------ Material for the task

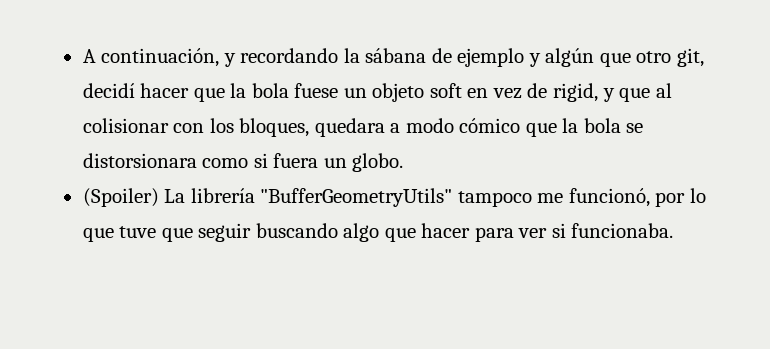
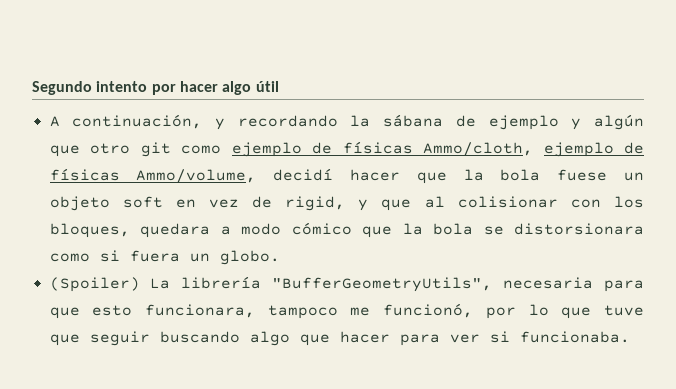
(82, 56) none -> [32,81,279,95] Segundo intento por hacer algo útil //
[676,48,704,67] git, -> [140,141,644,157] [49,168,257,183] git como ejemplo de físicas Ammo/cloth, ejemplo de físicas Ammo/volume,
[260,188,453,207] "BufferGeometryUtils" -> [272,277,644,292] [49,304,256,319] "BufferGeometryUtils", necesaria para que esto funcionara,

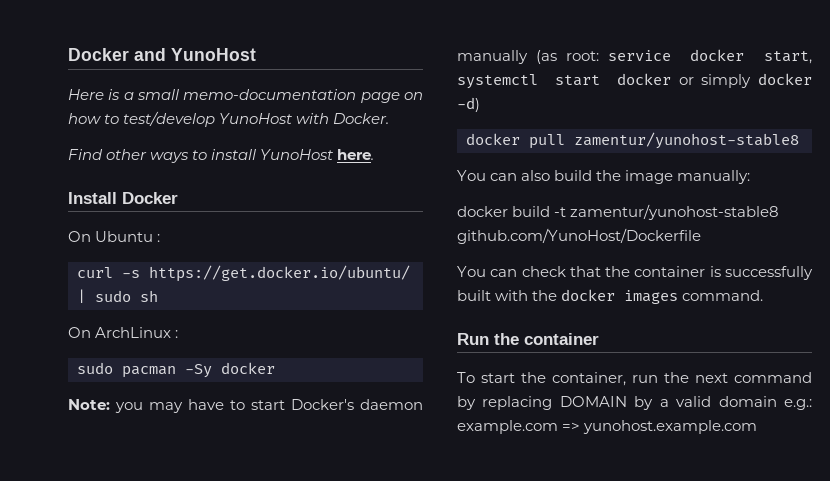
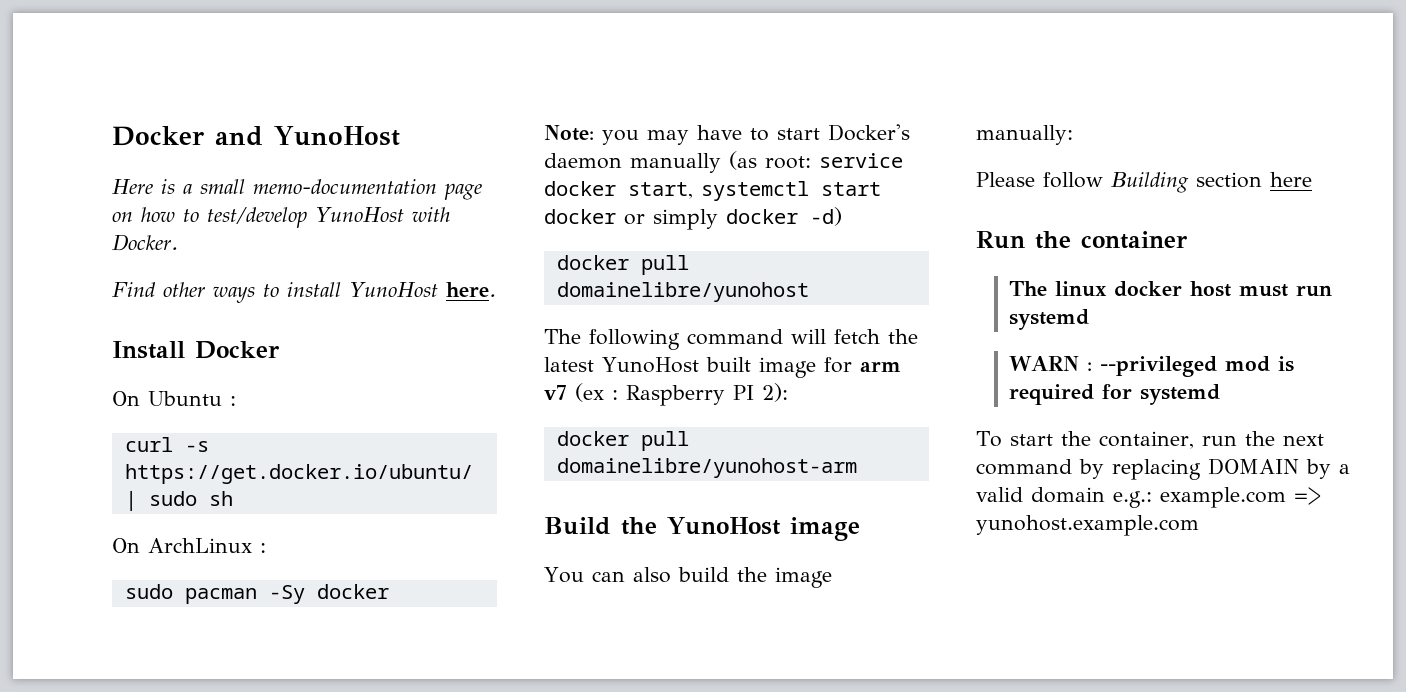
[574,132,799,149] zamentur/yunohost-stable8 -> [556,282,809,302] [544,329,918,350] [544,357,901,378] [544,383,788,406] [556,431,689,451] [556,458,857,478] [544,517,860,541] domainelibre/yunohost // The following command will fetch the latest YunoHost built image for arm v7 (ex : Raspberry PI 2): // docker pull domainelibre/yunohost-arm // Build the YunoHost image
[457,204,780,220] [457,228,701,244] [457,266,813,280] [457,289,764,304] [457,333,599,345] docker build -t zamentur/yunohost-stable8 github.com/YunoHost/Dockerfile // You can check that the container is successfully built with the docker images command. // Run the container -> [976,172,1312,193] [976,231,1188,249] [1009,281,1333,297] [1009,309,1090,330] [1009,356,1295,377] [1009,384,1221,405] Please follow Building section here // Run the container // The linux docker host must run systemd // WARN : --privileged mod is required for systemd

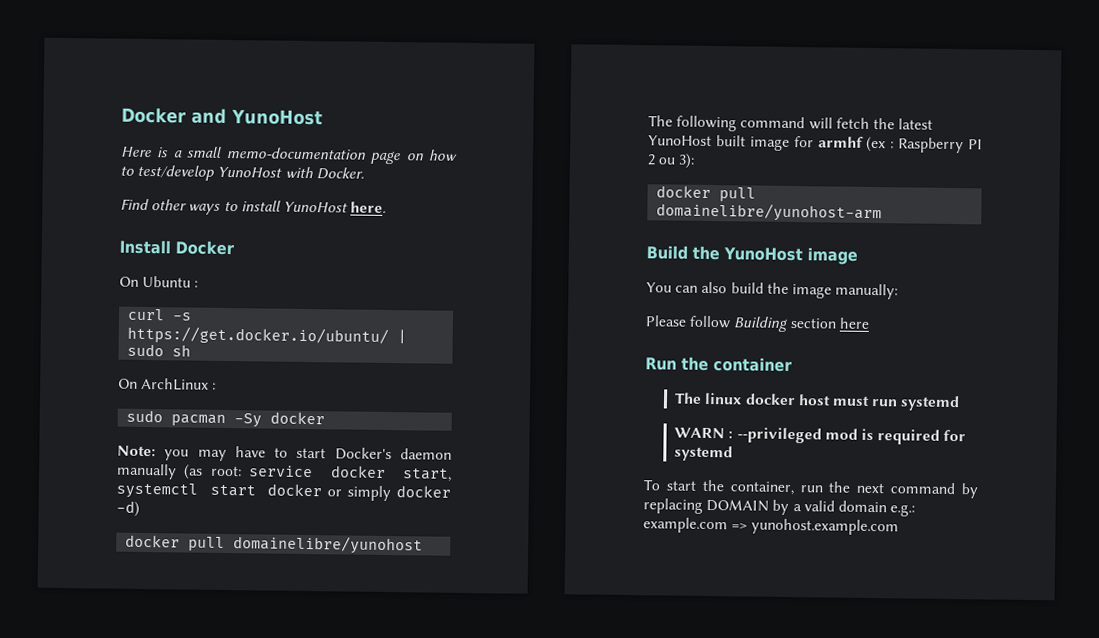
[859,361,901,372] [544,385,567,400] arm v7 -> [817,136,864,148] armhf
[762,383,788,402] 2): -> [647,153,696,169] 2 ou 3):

------------
------ Material for the task

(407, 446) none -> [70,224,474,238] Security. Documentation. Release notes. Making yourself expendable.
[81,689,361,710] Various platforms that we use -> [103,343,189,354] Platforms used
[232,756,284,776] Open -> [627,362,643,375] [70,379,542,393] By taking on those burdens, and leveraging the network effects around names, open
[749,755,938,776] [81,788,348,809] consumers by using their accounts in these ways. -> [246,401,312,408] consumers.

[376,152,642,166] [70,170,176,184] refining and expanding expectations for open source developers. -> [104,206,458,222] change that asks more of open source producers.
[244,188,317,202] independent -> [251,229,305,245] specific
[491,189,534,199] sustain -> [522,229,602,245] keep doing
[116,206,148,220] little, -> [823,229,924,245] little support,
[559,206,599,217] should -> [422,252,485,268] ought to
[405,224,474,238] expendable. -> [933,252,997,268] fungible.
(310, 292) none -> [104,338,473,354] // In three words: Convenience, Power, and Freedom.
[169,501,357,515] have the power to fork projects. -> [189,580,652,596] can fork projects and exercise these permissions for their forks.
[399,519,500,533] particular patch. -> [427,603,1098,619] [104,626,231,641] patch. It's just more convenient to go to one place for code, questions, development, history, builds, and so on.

------------

To do: Could you return exactly the stretch of the data above that starts at the line with "(310, 292) none" and ends at the line with "[399,519,500,533] particular patch.", both lines included?

Reply to the task:
(310, 292) none -> [104,338,473,354] // In three words: Convenience, Power, and Freedom.
[169,501,357,515] have the power to fork projects. -> [189,580,652,596] can fork projects and exercise these permissions for their forks.
[399,519,500,533] particular patch. -> [427,603,1098,619] [104,626,231,641] patch. It's just more convenient to go to one place for code, questions, development, history, builds, and so on.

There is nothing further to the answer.